Material shown:
◇ ◇ ◇ ◇ ◇ ◇ ◇
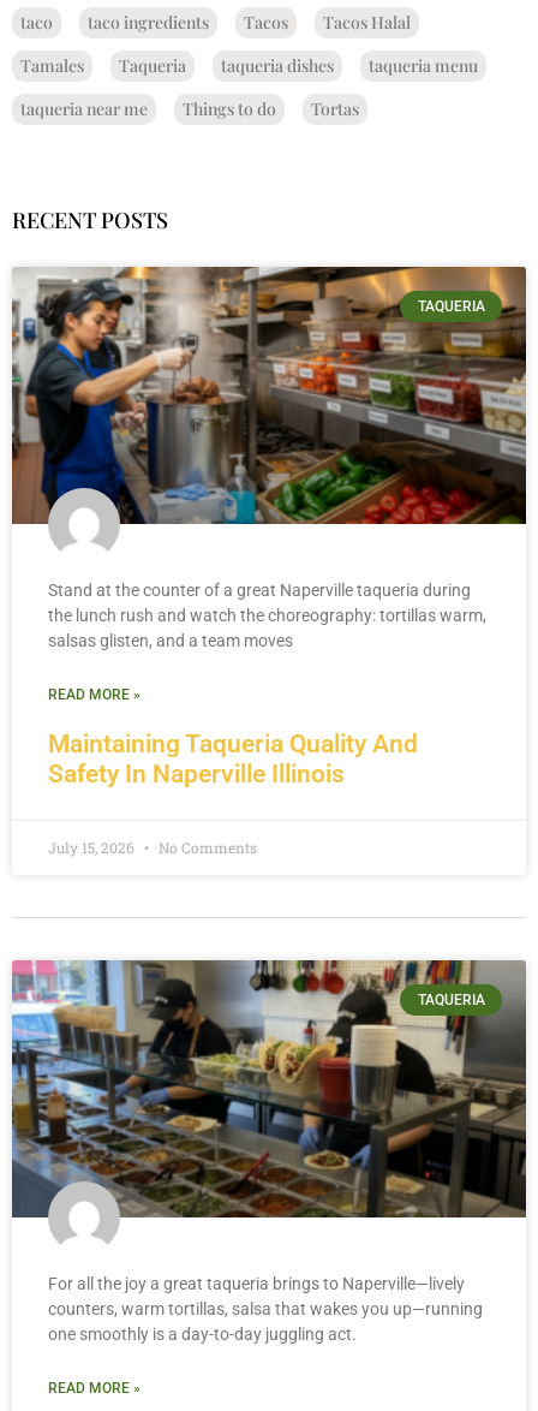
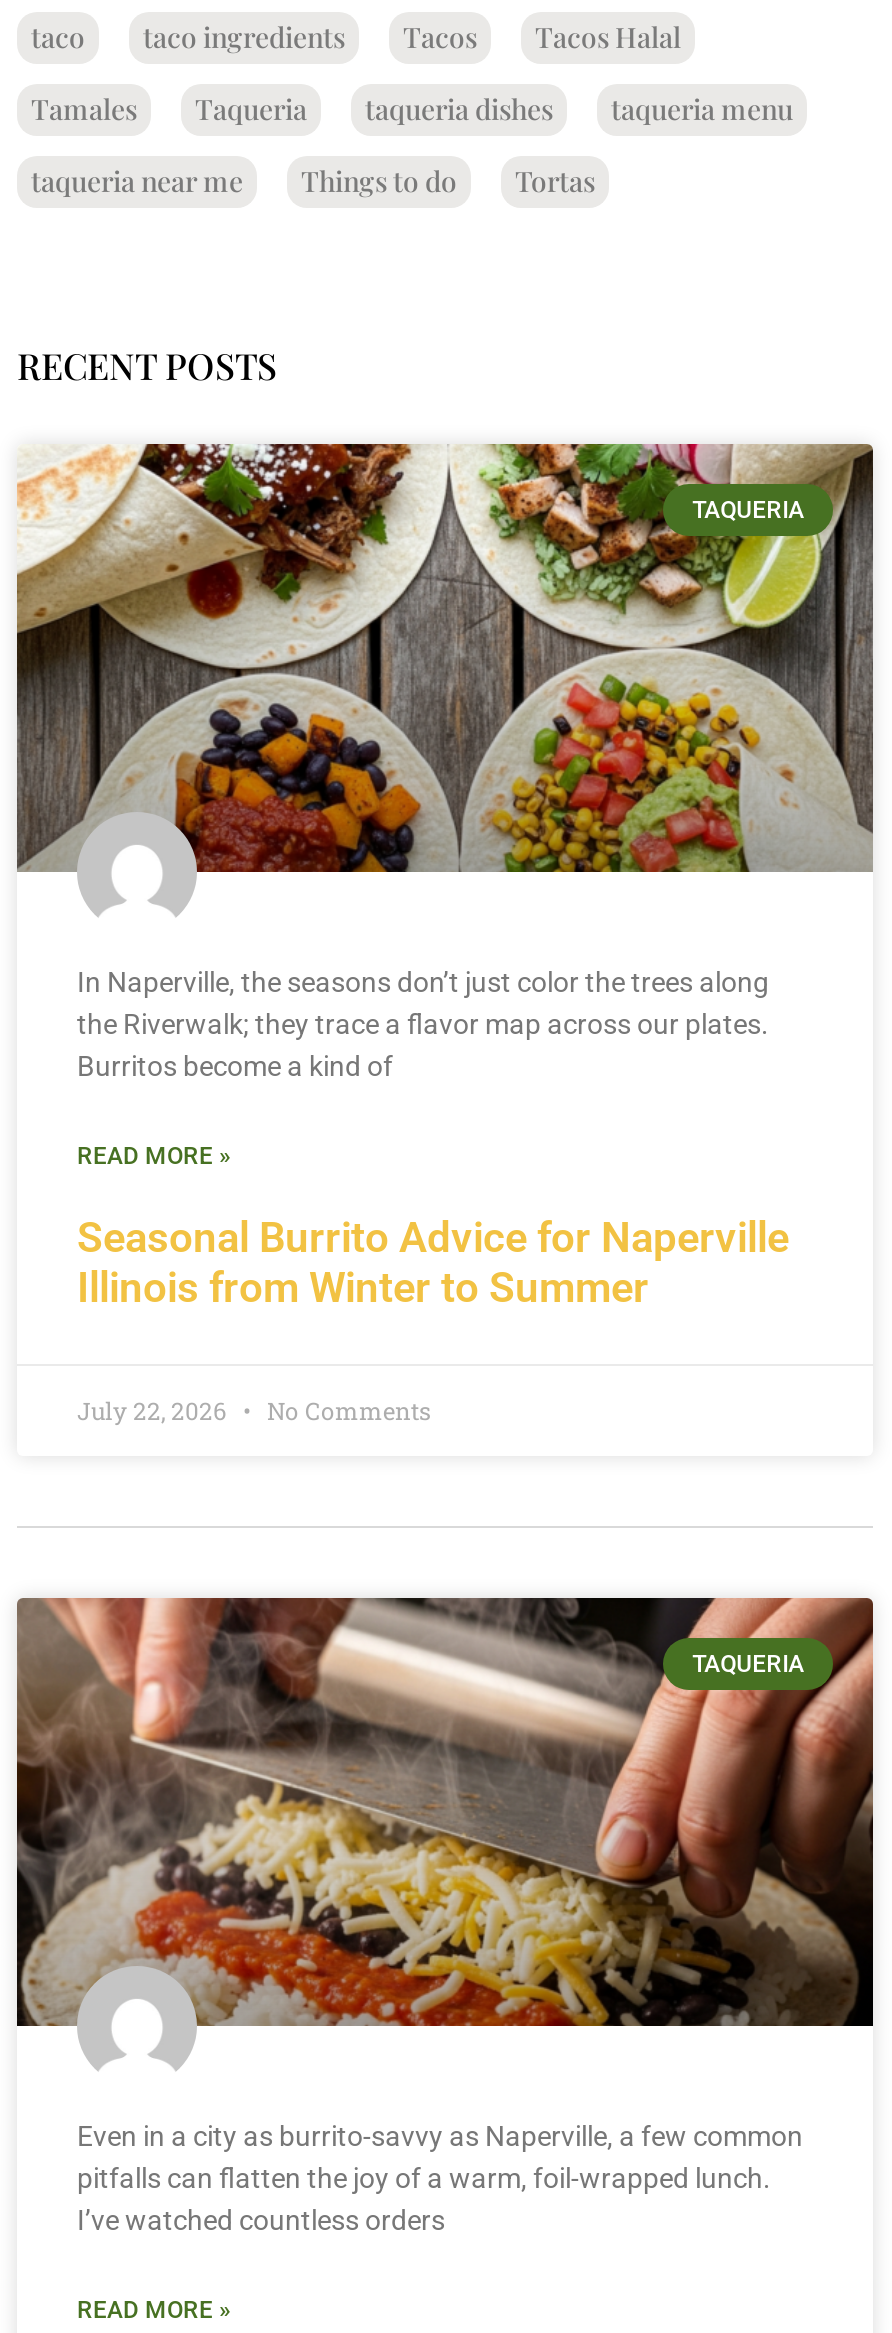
[11,266,526,525] [image] -> [17,442,873,874] [image]
[48,581,486,650] Stand at the counter of a great Naperville taqueria during | the lunch rush and watch the choreography: tortillas warm, | salsas glisten, and a team moves -> [77,966,769,1082] In Naperville, the seasons don’t just color the trees along | the Riverwalk; they trace a flavor map across our plates. | Burritos become a kind of
[48,730,418,788] Maintaining Taqueria Quality And | Safety In Naperville Illinois -> [77,1214,789,1312] Seasonal Burrito Advice for Naperville | Illinois from Winter to Summer
[48,838,257,857] July 15, 2026 No Comments -> [77,1394,431,1426] July 22, 2026 No Comments
[11,959,526,1219] [image] -> [15,1596,873,2028] [image]
[48,1274,483,1344] For all the joy a great taqueria brings to Naperville—lively | counters, warm tortillas, salsa that wakes you up—running | one smoothly is a day-to-day juggling act. -> [77,2120,803,2236] Even in a city as burrito-savvy as Naperville, a few common | pitfalls can flatten the joy of a warm, foil-wrapped lunch. | I’ve watched countless orders

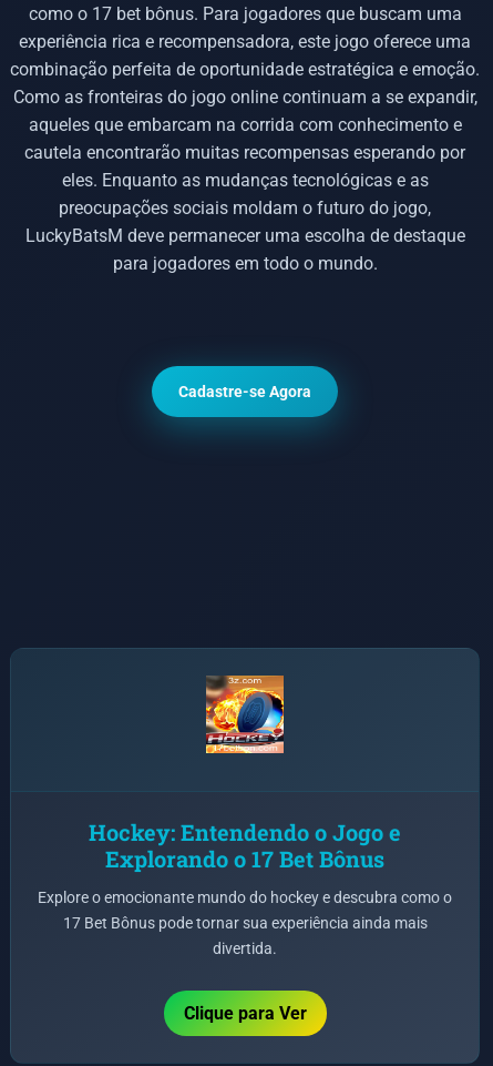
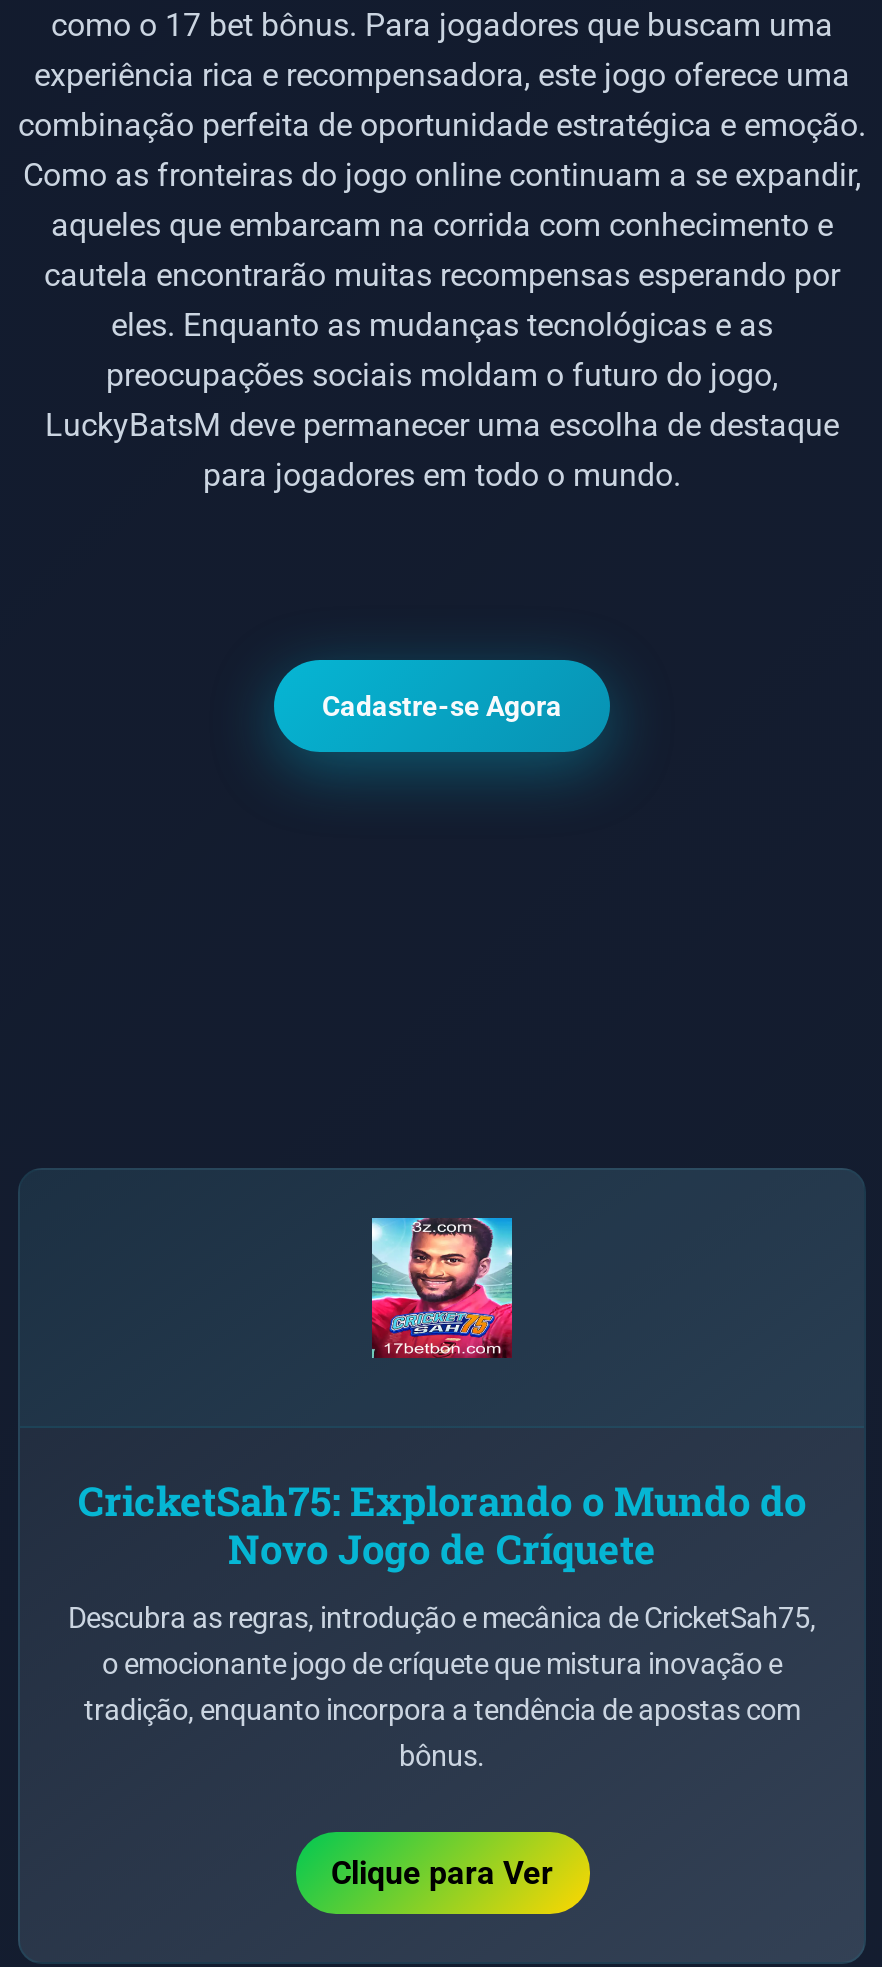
[205,674,285,754] [image] -> [370,1216,514,1360] [image]
[89,818,401,873] Hockey: Entendendo o Jogo e | Explorando o 17 Bet Bônus -> [78,1474,806,1574] CricketSah75: Explorando o Mundo do | Novo Jogo de Críquete
[38,889,452,958] Explore o emocionante mundo do hockey e descubra como o | 17 Bet Bônus pode tornar sua experiência ainda mais | divertida. -> [68,1602,816,1774] Descubra as regras, introdução e mecânica de CricketSah75, | o emocionante jogo de críquete que mistura inovação e | tradição, enquanto incorpora a tendência de apostas com | bônus.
◇ ◇ ◇ ◇ ◇ ◇ ◇
Activity:
Please write out all the data word for word, but keep every picture out.

Result for this exercise:
[11,266,526,525] [image] -> [17,442,873,874] [image]
[48,581,486,650] Stand at the counter of a great Naperville taqueria during | the lunch rush and watch the choreography: tortillas warm, | salsas glisten, and a team moves -> [77,966,769,1082] In Naperville, the seasons don’t just color the trees along | the Riverwalk; they trace a flavor map across our plates. | Burritos become a kind of
[48,730,418,788] Maintaining Taqueria Quality And | Safety In Naperville Illinois -> [77,1214,789,1312] Seasonal Burrito Advice for Naperville | Illinois from Winter to Summer
[48,838,257,857] July 15, 2026 No Comments -> [77,1394,431,1426] July 22, 2026 No Comments
[11,959,526,1219] [image] -> [15,1596,873,2028] [image]
[48,1274,483,1344] For all the joy a great taqueria brings to Naperville—lively | counters, warm tortillas, salsa that wakes you up—running | one smoothly is a day-to-day juggling act. -> [77,2120,803,2236] Even in a city as burrito-savvy as Naperville, a few common | pitfalls can flatten the joy of a warm, foil-wrapped lunch. | I’ve watched countless orders

[205,674,285,754] [image] -> [370,1216,514,1360] [image]
[89,818,401,873] Hockey: Entendendo o Jogo e | Explorando o 17 Bet Bônus -> [78,1474,806,1574] CricketSah75: Explorando o Mundo do | Novo Jogo de Críquete
[38,889,452,958] Explore o emocionante mundo do hockey e descubra como o | 17 Bet Bônus pode tornar sua experiência ainda mais | divertida. -> [68,1602,816,1774] Descubra as regras, introdução e mecânica de CricketSah75, | o emocionante jogo de críquete que mistura inovação e | tradição, enquanto incorpora a tendência de apostas com | bônus.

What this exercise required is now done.